## TASK STATEMENT
Transcribe only the lines in the data below falling between the line with "font-weight: bold ->" and the line with "font-size: 18px ->", including those two lines, and leave out any picture.

## GIVEN ENTRIES
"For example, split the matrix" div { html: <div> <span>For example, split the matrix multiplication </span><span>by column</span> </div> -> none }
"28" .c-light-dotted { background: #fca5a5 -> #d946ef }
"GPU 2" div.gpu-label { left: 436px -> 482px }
* * *
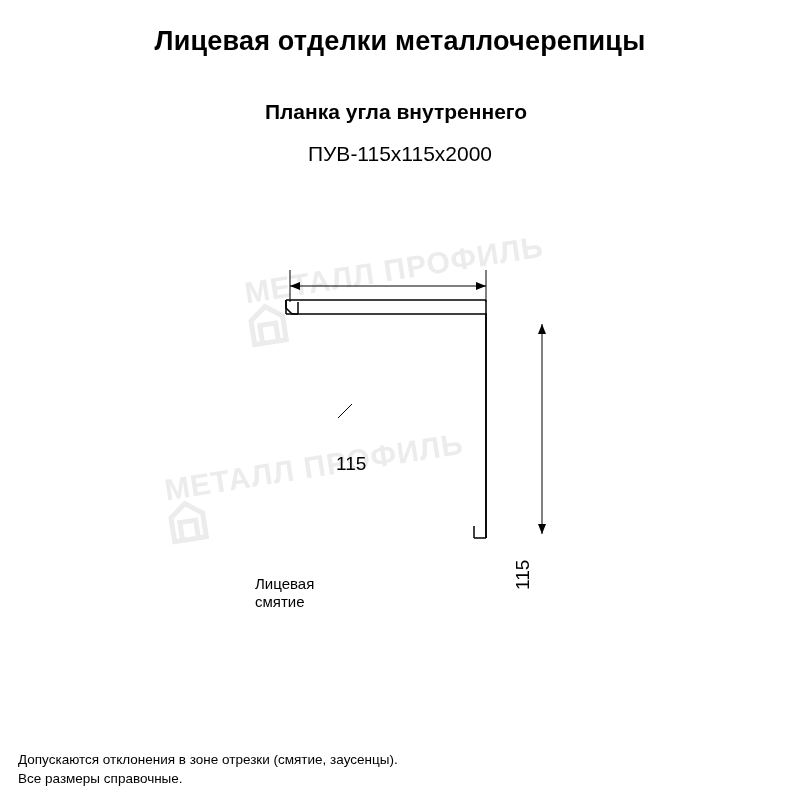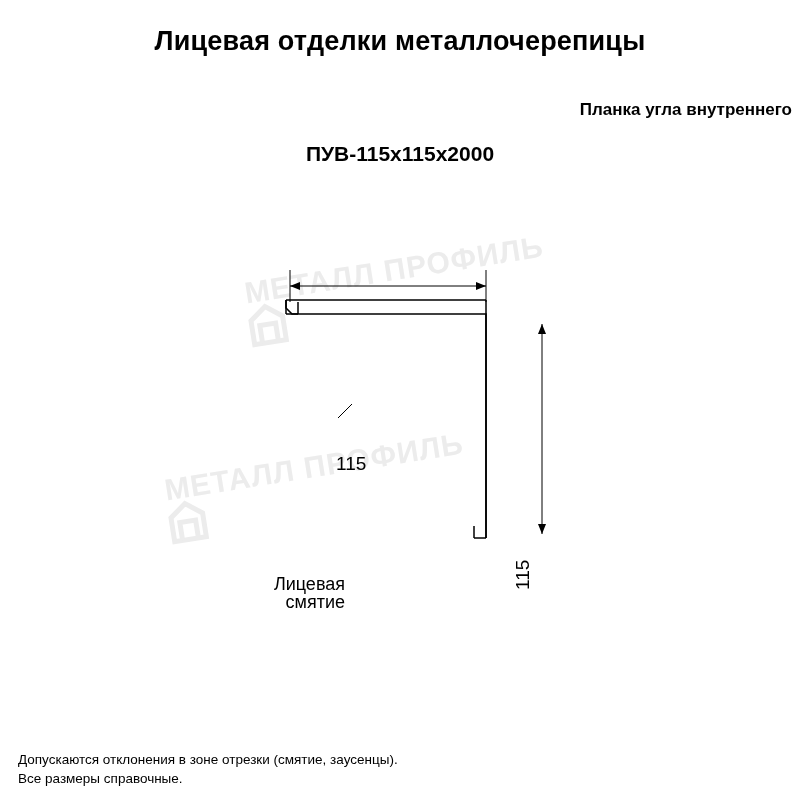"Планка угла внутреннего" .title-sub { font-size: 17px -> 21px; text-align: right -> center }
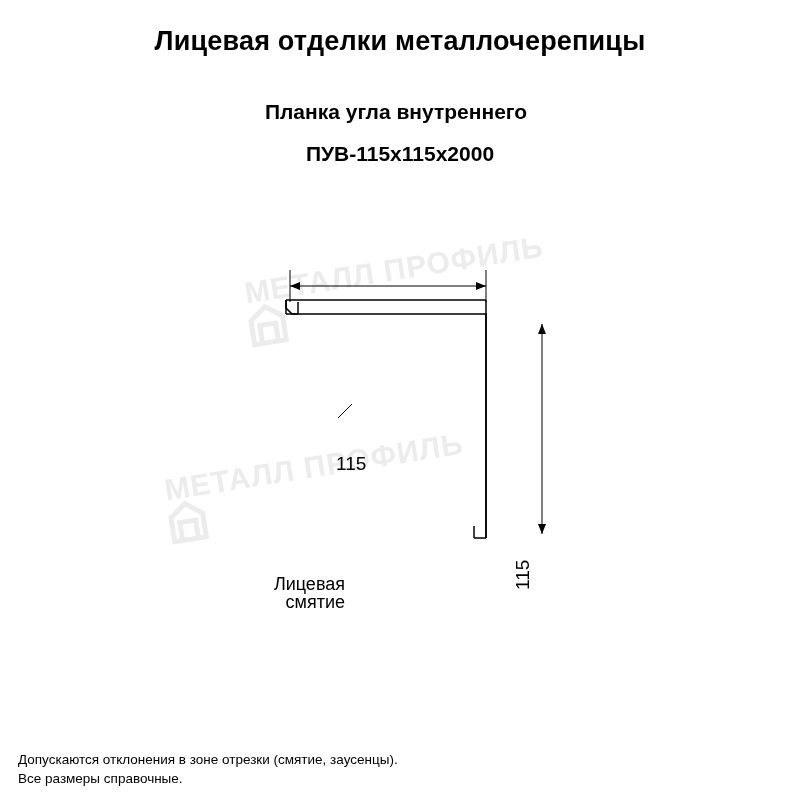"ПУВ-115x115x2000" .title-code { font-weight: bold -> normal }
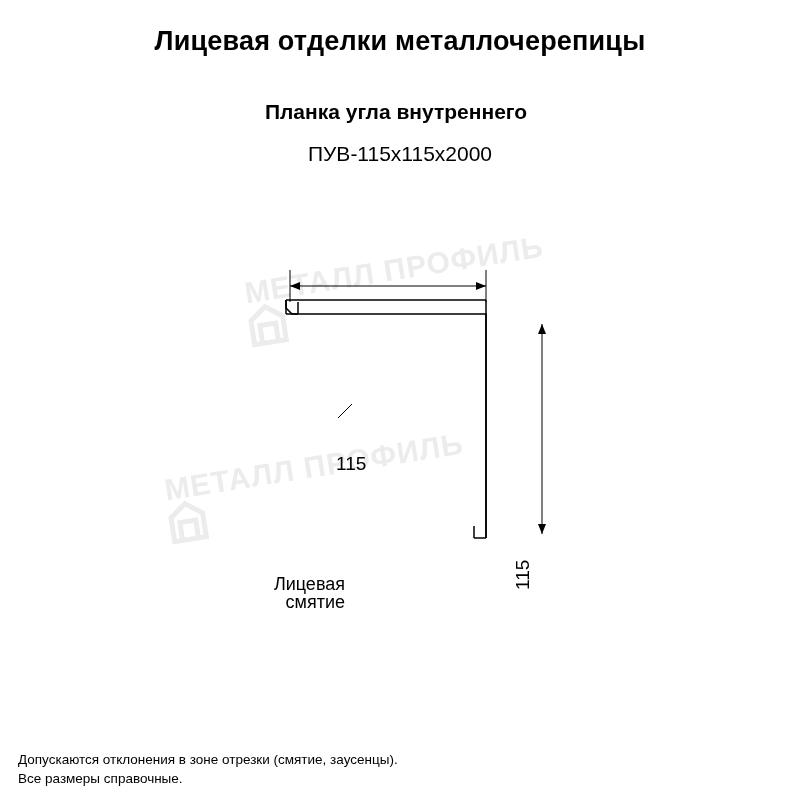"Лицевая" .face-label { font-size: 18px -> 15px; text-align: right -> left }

## SOLUTION TO THIS EXERCISE
"ПУВ-115x115x2000" .title-code { font-weight: bold -> normal }
"Лицевая" .face-label { font-size: 18px -> 15px; text-align: right -> left }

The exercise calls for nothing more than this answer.